Jocelyn considered the rash on her arm. She seemed to be thinking. “All right.”
“Okay, then.” The wind changed direction and the air felt cooler all of a sudden, as if someone had opened a giant window.
“So what is it?” Jocelyn asked. “What are you going to tell me?”
What
was
I going to tell her? I took a deep breath. “Well, this isn’t something that I’ve written down, but it’s about the notebook. I’m using it to write down things that are true. True things that matter. So it isn’t a diary. It’s just a bunch of, you know, a bunch of true things.”
“So it’s a list,” Jocelyn whispered, as if I had revealed to her the secrets of the ancient pharaohs. “What kind of true things are they? How many pages do you have so far?”
I didn’t appreciate the way her mind worked. “I said
one thing. One.
Now, let’s look around for something to do.”
Jocelyn skipped behind me, suddenly cheerful, as we went around the outdoor stairs to the storage area, a musty cinder-block garage at the front of the house. It was stacked from cement floor to ceiling with broken beach chairs and rusted umbrellas and a rotting volleyball net and horseshoes and fishing poles. There was a metal shelf full of paint cans and batteries. Celia hated to throw anything out.

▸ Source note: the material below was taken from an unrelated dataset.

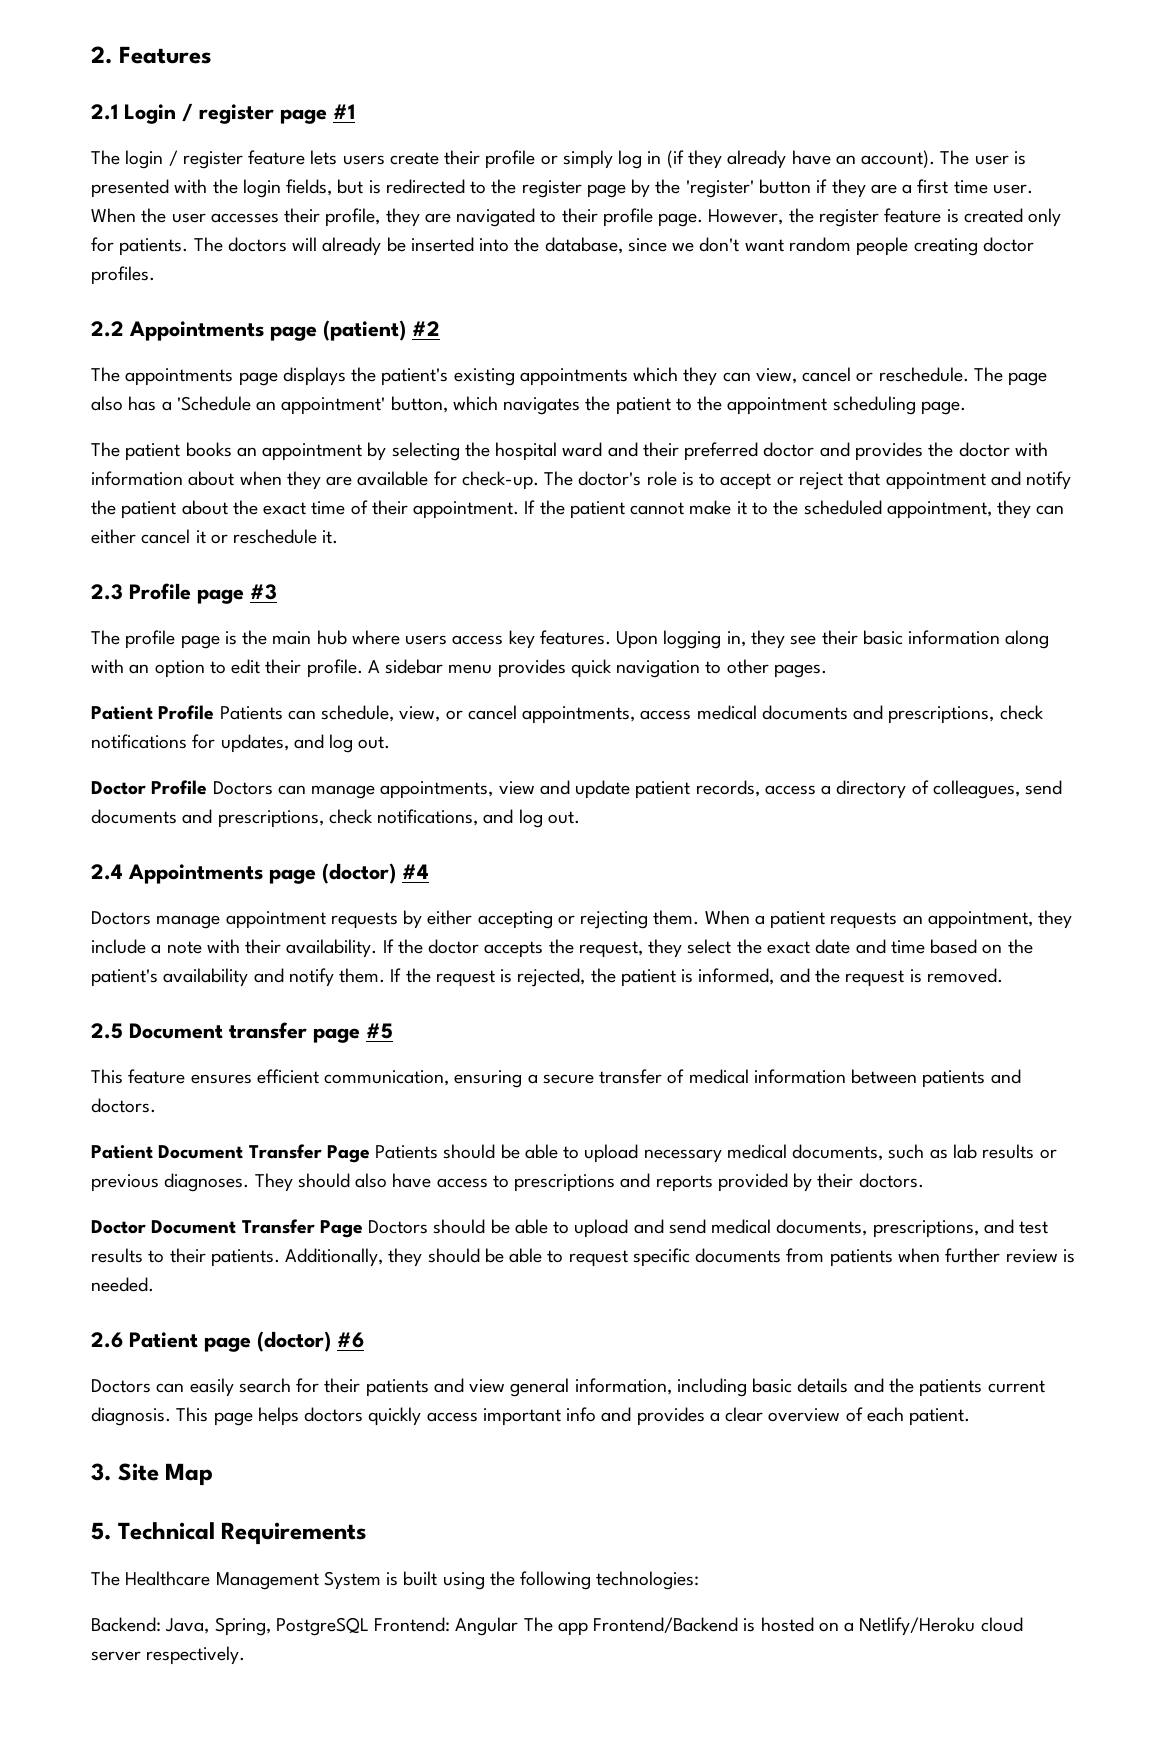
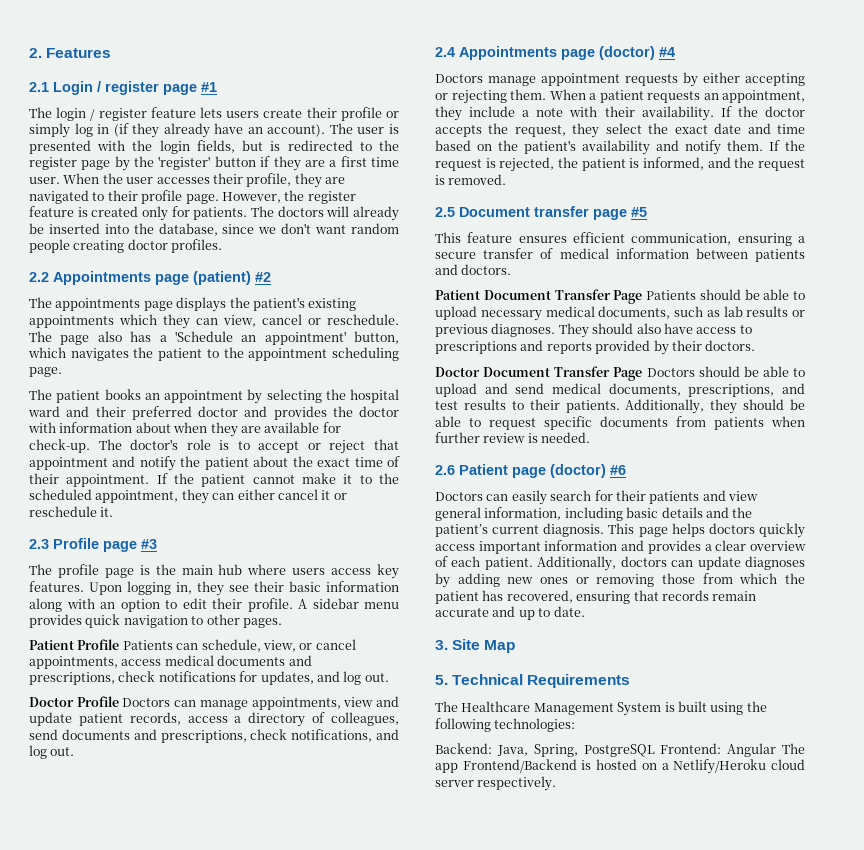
- Doctors can easily search for their patients and view general information, including basic details and the patients current diagnosis.
+ Doctors can easily search for their patients and view general information, including basic details and the patient’s current diagnosis.
- This page helps doctors quickly access important info and provides a clear overview of each patient.
+ This page helps doctors quickly access important information and provides a clear overview of each patient. Additionally, doctors can update diagnoses by adding new ones or removing those from which the patient has recovered, ensuring that records remain accurate and up to date.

“Okay,” I said, looking at the piles of cobwebbed stuff. “Do you want to play horseshoes?”
“No. They’re all rusty.”
“What’s this problem you have with dirt and bugs and rust? Should we play croquet?”
“No. There isn’t enough grass here,” she pointed out.
I pushed a toolbox and a stack of apple crates out of the way.
“I know what you should write about in your notebook,” Jocelyn said. “You should write down everything we find out about Aunt Celia and Aunt Ellen’s secret.”
“They don’t have a secret, Jocelyn,” I said.
“Yes, they do. They drive to work together.”
I stubbed my toe on the toolbox. “So?”
“They work in opposite directions,” Jocelyn said. “Aunt Ellen doesn’t even work in Port Harbor.”
I turned around. She was right. Ellen spent the night at her own house, ten miles away, but came to Nenna and Granda’s every morning for breakfast. “She probably just wants to see Liam and Austin,” I explained.
“Look, there’s an inner tube.” Jocelyn pointed. “We can blow it up with the pump and take it in the—oh.” She looked at me sideways.
“That tube probably has a hole in it, anyway,” I said. “I know what we can do.” I nudged a path through the wreckage. “Do you know what the great thing about Port Harbor is?”
“No, what?”
“It’s small,” I said, “which means you can get anywhere on a bike. And this one—
oof!
—right here should be short enough for you.” I lifted the volleyball net and revealed a pink bike with a banana seat and moldy streamers dangling from the handlebars. “I used to ride this. It’s great. I can clean it for you. Help me get it outside.”
Jocelyn didn’t budge.
“Come on. What’s the matter? It’ll be fun.”
“I don’t know how to ride a bike,” she said.
Several streamers fell to the floor of the garage. “You don’t know how? You’re seven, and you can’t ride a bike?”
She folded down her ankle socks, aligning them perfectly along her skinny calves. I was desperate to go somewhere, to get away from the house and the list of chores Ellen had probably left on the refrigerator. (
Thea: Replace engine in car. Pour cement for driveway. Reroof garage.
) “We could ride double on one bike,” I said, glancing at the dark green model I’d been planning to ride.
“Riding double isn’t safe,” Jocelyn said.
Muttering darkly to myself, I shoved the pink bike back into place, then waded deeper into the garage. I pushed past the charcoal grill and the rusted lawn mower and the coils of garden hose that reminded me of bright green snakes, and then, in the corner, I discovered something I had almost forgotten: the giant trike.